The adoption of MRI in support of radiation treatment (RT) planning has increased dramatically. Due to its excellent soft tissue contrast, MRI is considered standard for target and some OAR definition in brain oncology. The CT images, with their electron density (ED) information, are needed for dose calculations in photon RT. MRI-only radiotherapy eliminates registration errors and reduces patient discomfort, workload and cost. The aim of this study was to evaluate the dosimetric accuracy of an innovative self-supervised generative adversarial neural networks synthetic-CT (sCT) generation from diagnosis MR images for MRI-only workflow for IMRT of brain gliomas.

Material and Methods

T1w-MRI and planning CT images were retrospectively collected for 25 patients for dosimetry evaluation. sCTs were generated using a self-supervised generative adversarial deep learning (DL) approach, trained on a dataset of 1242 T1w diagnosis MRI scans and the corresponding CT scans from multiple devices and manufacturers.

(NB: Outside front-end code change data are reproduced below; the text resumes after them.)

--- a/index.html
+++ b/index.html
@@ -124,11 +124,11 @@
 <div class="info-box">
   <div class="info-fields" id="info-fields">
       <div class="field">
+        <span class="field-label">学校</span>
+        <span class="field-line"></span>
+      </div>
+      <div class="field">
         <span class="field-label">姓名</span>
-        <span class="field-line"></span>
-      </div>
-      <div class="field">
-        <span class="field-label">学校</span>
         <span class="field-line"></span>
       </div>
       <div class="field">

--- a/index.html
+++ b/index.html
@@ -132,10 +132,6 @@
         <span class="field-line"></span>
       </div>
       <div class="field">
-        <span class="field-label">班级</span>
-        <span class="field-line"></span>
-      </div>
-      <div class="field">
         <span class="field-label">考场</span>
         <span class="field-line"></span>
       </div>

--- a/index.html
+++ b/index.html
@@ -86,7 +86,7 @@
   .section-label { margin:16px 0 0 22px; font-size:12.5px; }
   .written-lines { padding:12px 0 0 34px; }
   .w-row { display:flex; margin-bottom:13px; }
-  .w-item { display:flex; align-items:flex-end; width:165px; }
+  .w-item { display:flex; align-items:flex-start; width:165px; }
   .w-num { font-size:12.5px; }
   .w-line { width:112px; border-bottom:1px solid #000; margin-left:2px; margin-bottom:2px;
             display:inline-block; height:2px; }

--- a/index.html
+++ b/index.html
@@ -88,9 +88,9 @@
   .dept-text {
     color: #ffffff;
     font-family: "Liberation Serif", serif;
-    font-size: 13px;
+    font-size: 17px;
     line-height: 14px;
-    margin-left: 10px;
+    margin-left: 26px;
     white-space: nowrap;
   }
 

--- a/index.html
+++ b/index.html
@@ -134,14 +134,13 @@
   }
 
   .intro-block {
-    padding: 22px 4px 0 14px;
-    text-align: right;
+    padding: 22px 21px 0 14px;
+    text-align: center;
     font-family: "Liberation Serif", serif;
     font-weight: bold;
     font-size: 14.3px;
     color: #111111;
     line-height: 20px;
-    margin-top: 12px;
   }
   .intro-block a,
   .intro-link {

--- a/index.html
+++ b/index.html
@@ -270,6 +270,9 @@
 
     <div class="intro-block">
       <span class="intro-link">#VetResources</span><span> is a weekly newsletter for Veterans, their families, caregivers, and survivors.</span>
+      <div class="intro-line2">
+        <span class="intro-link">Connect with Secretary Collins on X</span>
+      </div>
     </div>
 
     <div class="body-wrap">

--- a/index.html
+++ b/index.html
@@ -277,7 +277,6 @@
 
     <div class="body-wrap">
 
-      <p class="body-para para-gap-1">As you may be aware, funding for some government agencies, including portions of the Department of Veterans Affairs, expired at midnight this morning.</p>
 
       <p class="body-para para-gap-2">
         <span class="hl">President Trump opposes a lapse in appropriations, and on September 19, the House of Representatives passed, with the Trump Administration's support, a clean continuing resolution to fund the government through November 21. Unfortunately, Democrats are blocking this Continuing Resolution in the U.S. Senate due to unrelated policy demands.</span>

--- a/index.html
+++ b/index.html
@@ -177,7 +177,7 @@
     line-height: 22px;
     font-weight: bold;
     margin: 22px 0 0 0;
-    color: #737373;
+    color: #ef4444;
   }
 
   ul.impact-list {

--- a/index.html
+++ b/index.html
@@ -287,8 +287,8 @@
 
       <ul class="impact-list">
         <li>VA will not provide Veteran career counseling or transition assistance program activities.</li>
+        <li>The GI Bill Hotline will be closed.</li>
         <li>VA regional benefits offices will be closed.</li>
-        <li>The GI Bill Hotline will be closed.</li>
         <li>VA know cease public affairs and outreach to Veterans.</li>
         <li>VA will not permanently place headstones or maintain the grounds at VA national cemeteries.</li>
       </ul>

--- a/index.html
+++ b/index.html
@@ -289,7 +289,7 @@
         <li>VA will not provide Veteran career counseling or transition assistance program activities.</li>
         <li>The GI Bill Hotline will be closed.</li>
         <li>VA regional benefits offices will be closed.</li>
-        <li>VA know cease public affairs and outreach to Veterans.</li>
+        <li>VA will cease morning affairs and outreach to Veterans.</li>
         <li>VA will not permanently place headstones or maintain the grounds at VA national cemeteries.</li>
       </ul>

The original CT (oCT) images were rigidly registered and resampled on MR images and the patient immobilization mask cleaned on warped CTs (wCTs) applying a mask designed from sCTs based on an erosion/dilatation approach. A comparison between sCTs and wCTs in terms of mean absolute error (MAE) of Hounsfield Units (HU) in 4 different areas (air, bone, water, and head) was carried out. The sCTs and the wCTs were registered on oCTs and the dose matrices were re-calculated using plan transfer using a commercial collapsed cone algorithm. Calculations were also performed on oCT, i.e. without immobilization mask cleaning, to assess the discrimination capabilities of the indices. The absolute differences in DVH-parameters (D2, D50, D95 and D98) for PTV and (Dmax and Dmean) for OARs were calculated. Dose distributions were in addition compared with 2%/2mm global and local gamma index criteria.

Results

The size of tumors varied between 7 cm3 and 705 cm3 with an average of 226 cm3. Qualitative results are shown in Figure 1 and illustrate the crucial role of immobilization mask modeling. Mean MAE of 67HU+/-10HU, 175HU+/-21HU, 188HU+/-40HU and 30HU+/-3HU were obtained for the whole head, bone, air and water areas, respectively, in the independent institutional cohort. The dosimetric results are summarized in Table 1.


Conclusion

This work successfully evaluated a self-supervised DL based software for sCT generation that allows for superior alignment of training data and makes it possible to train a generative model even with diagnostic MRIs, bypassing the need for patients to be in treatment position on the MRIs. Dosimetric differences were minimal and clinically insignificant for both PTVs and OARs. sCT based MRI-only planning can be feasible to use for RT planning of brain tumours. Future work will investigate feasibility of mask immobilization reconstruction and the accuracy of using sCT for daily CBCT position verification.